20 Mart 2020 Cuma

Tuğba'nın Ajandası: Corona Günleri 4. Gün

Tuğba'nın Ajandası: Corona Günleri 4. Gün: Corona Günleri 4. Gün Bu sabah 9 gibi uyandım, İlker ısıtıcıyı kapatmış, oda soğumuş, ilaçlarımı içip odanın ısınmasını bekledim. Dah...

Corona Günleri 4. Gün



Corona Günleri

4. Gün


Bu sabah 9 gibi uyandım, İlker ısıtıcıyı kapatmış, oda soğumuş, ilaçlarımı içip odanın ısınmasını bekledim. Daha sonra kalkıp duşa girdim. Kendimizi toparlamak gerek, o yüzden çıkınca hem evde hem de dışarıda giydiğim güzel kıyafetlerden birini seçtim, saçlarımı kuruttum, parfümümü sürdüm ve kahvaltı etmeye mutfağa gittim. Kendimi iyi hissettim, PTT takılırsak bu karantinanın sonu gelmez, size de tavsiyem, her gün farklı bir kıyafet giyin ki her gün zaten birbirine benziyor bari kıyafetle farklılık yaratalım. 
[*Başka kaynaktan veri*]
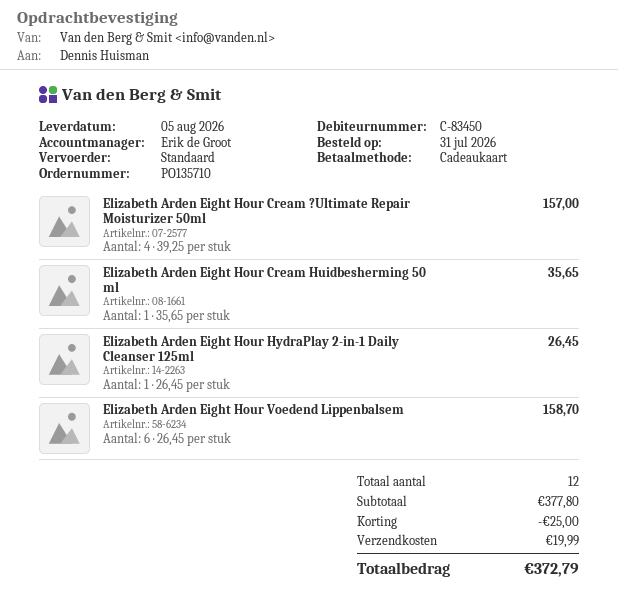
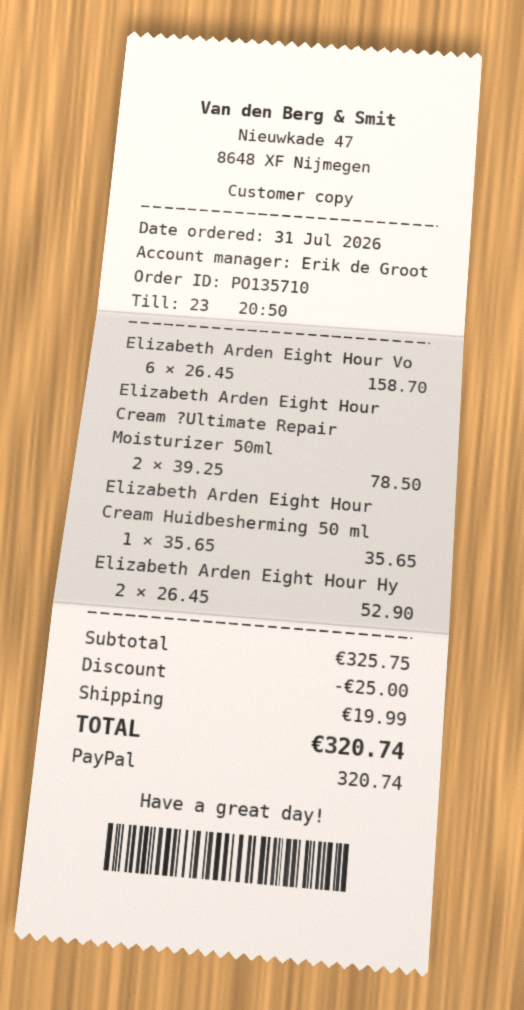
payment method: gift card -> PayPal
Elizabeth Arden Eight Hour Cream ?Ultimate Repair Moisturizer 50ml: 4 x 39.25 = 157.00 -> 2 x 39.25 = 78.50
Elizabeth Arden Eight Hour HydraPlay 2-in-1 Daily Cleanser 125ml: 1 x 26.45 = 26.45 -> 2 x 26.45 = 52.90
subtotal: 377.80 -> 325.75
total: 372.79 -> 320.74

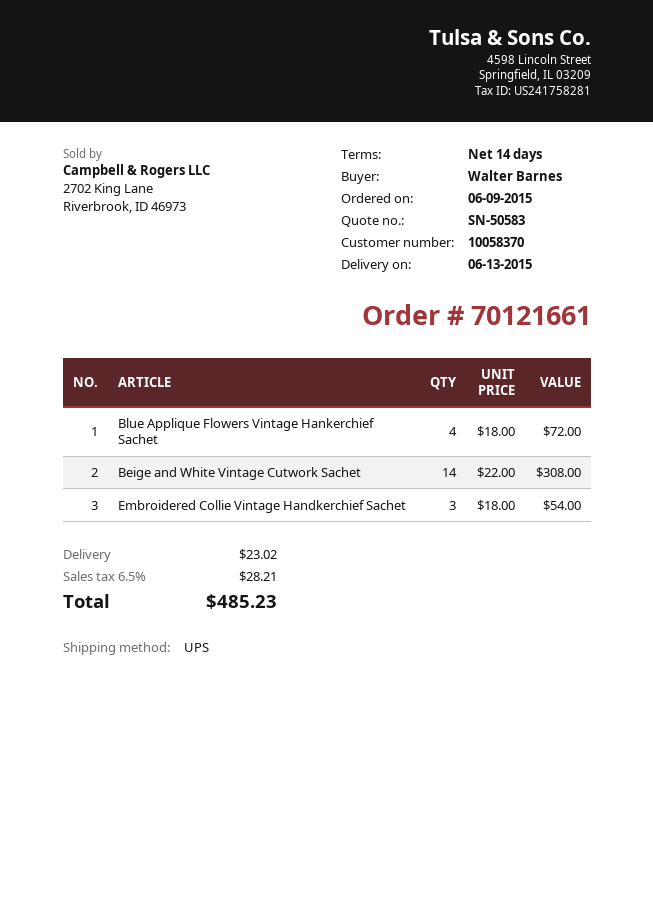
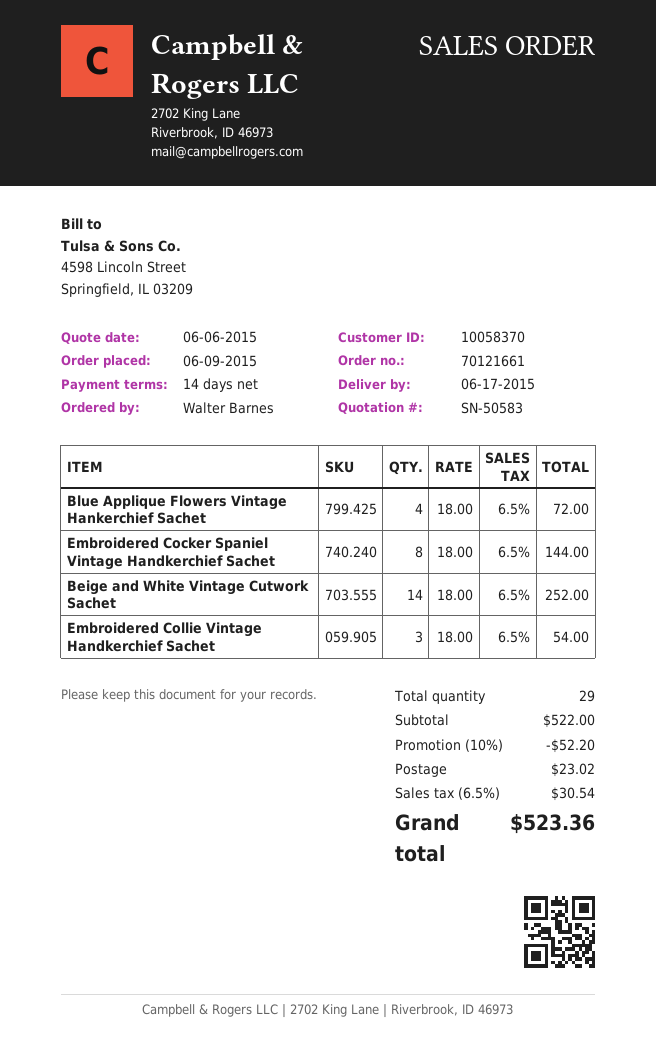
delivery date: 2015-06-13 -> 2015-06-17
Beige and White Vintage Cutwork Sachet: 14 x 22.00 = 308.00 -> 14 x 18.00 = 252.00
Embroidered Cocker Spaniel Vintage Handkerchief Sachet: none -> 8 x 18.00 = 144.00
discount: none -> 10% = 52.20
tax: 6.5% = 28.21 -> 6.5% = 30.54
total: 485.23 -> 523.36

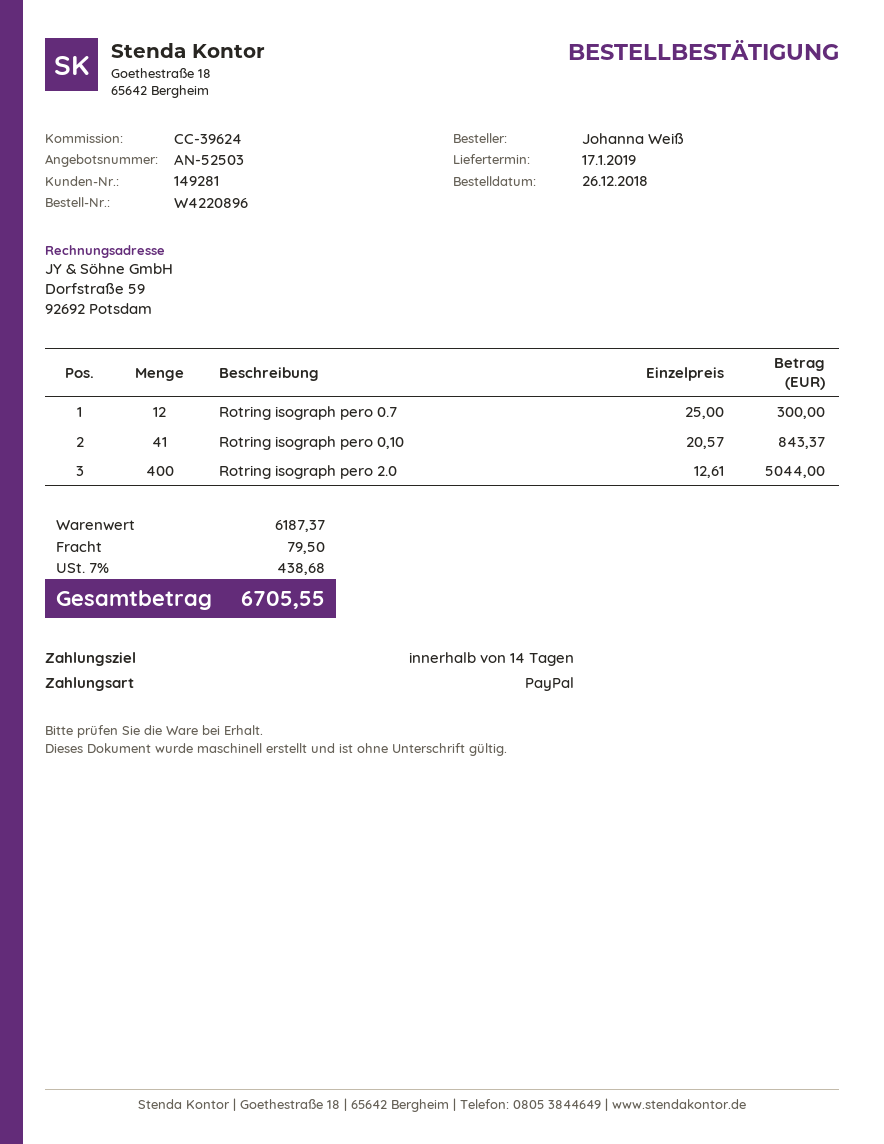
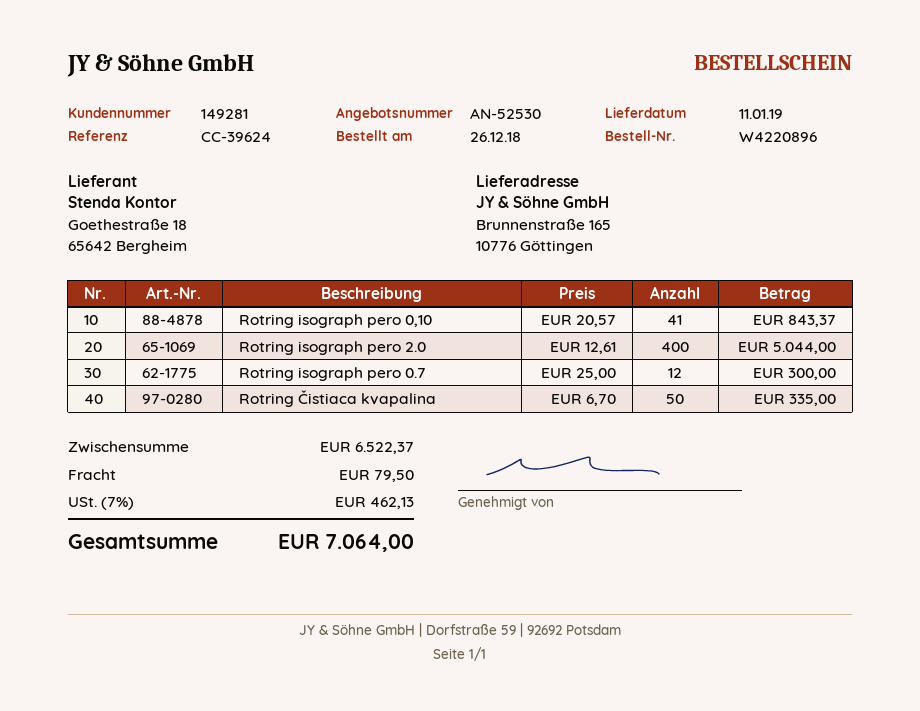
quote number: AN-52503 -> AN-52530
delivery date: 2019-01-17 -> 2019-01-11
Rotring Čistiaca kvapalina: none -> 50 x 6.70 = 335.00
subtotal: 6187.37 -> 6522.37
tax: 7% = 438.68 -> 7% = 462.13
total: 6705.55 -> 7064.00

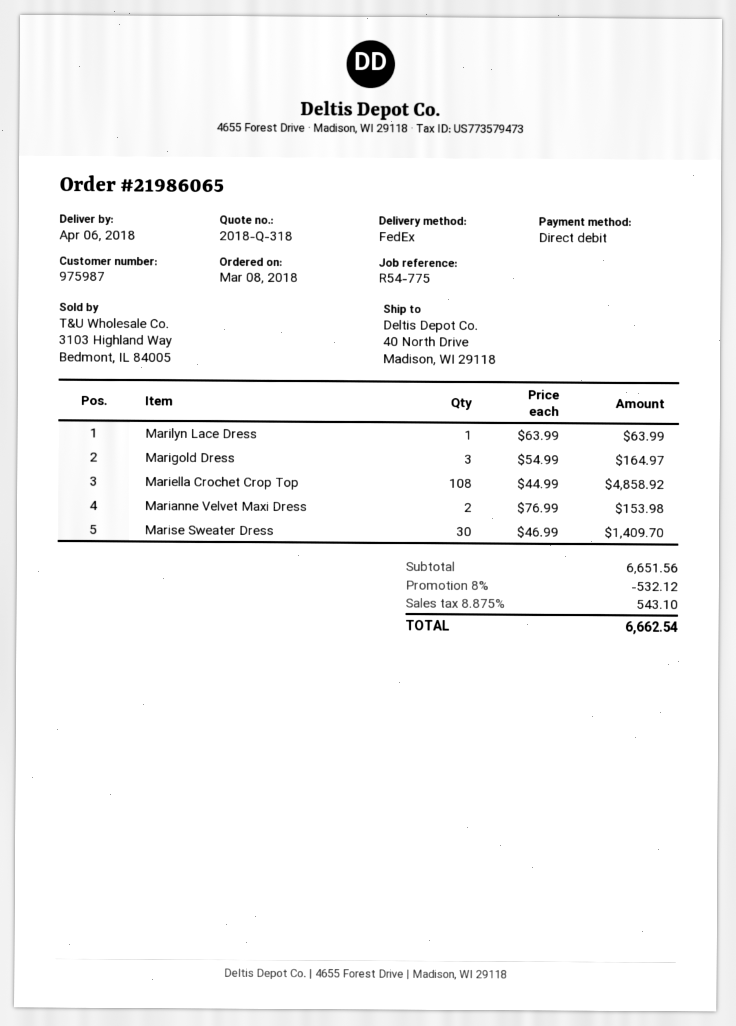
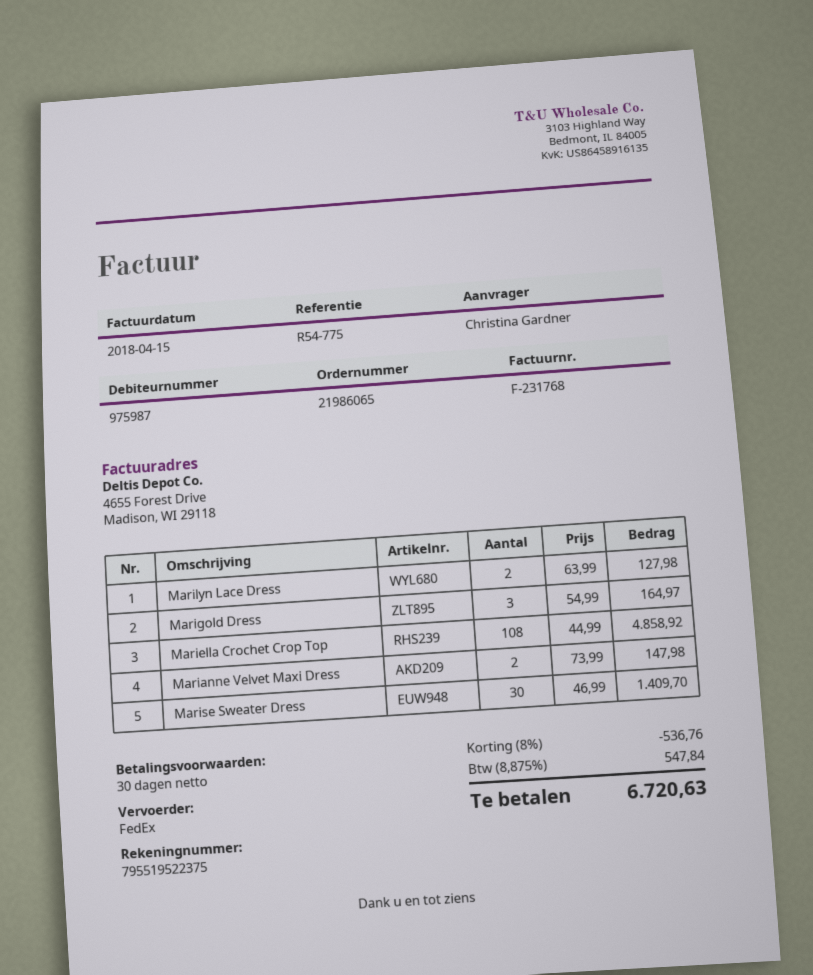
Marilyn Lace Dress: 1 x 63.99 = 63.99 -> 2 x 63.99 = 127.98
Marianne Velvet Maxi Dress: 2 x 76.99 = 153.98 -> 2 x 73.99 = 147.98
discount: 8% = 532.12 -> 8% = 536.76
tax: 8.875% = 543.10 -> 8.875% = 547.84
total: 6662.54 -> 6720.63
Daha sonra evi topladık, çamaşır makinası kuruldu vs. 

Tabii kiiii birden iki ergen dışarı çıkalım ezgilerine başladılar, aslında yorulmuştum ama ikisine de kıyamadım. Sonuçta arabadan inmiyoruz ama yol yapmak ikisine de iyi geliyor. Ali Mert, Pamucak'ta direksiyon eğitim bölümünde araba kullandı, iyi annesinden bir şeyler almış ama genel babasının modeli, O'na trafik işaretlerini ve sağa sola nasıl dönmesi gerektiğini gösterdim. Diyebilirsiniz çok erken, gerek yok ama erkek çocuğu olanlar bilir, öyle olmuyor. Gözünüzün önünde kullansın, öğrensin....

Soğanları doğrarken...
Dönüşte ofisime uğradım, kapıyı açınca içerideki kağıt kokusu bir anda beni içine aldı ve niye ofis tuttuğum evde çalışılmadığı aklıma geldi. Evde çalışmak zorunda kalan herkese allah kolaylık versin, gerçekten zor. Eğer sokağa çıkma yasağı olmazsa pazartesiden itibaren ben ofisteyim, bi şey satmasam da en azından pazarlama stratejileri üzerinde çalışırım, #Arctimo.com sayfamda hareket olursa onları da hemen yapıp yollarım. Yapacak bi şey yok. 

Eve gelince "anne açım ne yiyeceğiz?" "Buzdolabından çıkmayan Meltem" , tabii ki Tuğba ve İzo attı kendini mutfağa, bugün nohut ve pilav yaptık. Nohut bana ait, pilav ve cacık İzo'ya aitti. Aç kurtlarım zor sabrettiler, 1 saatte pişen yemek (sabah nohutları ıslamıştık) 10 dakikada bitti. Afiyet olsun hepsine, diyecek bi şeyim yok.

Amaaaa her gün yemek pişirmek zorunda olan annelere, bazı günler mola verdirmek gerek, yoksa her gün yemek yapmak gerçekten zor, dışarıdan yemek te zor o yüzden, ya yemek yapacaklara "bugün bunu pişirir misin" gibi önerilerde bulunun yada bazı günler kahvaltı gibi şeylerle geçiştirin lütfen.

Günün Karikatürü
En yakın arkadaşlarım beni yemek pişirirken görünce mesaja boğdular instagram storyde, aşk olsunuz ben Nuran Tunçbilek'in kızıyım, yaparsam yaparım....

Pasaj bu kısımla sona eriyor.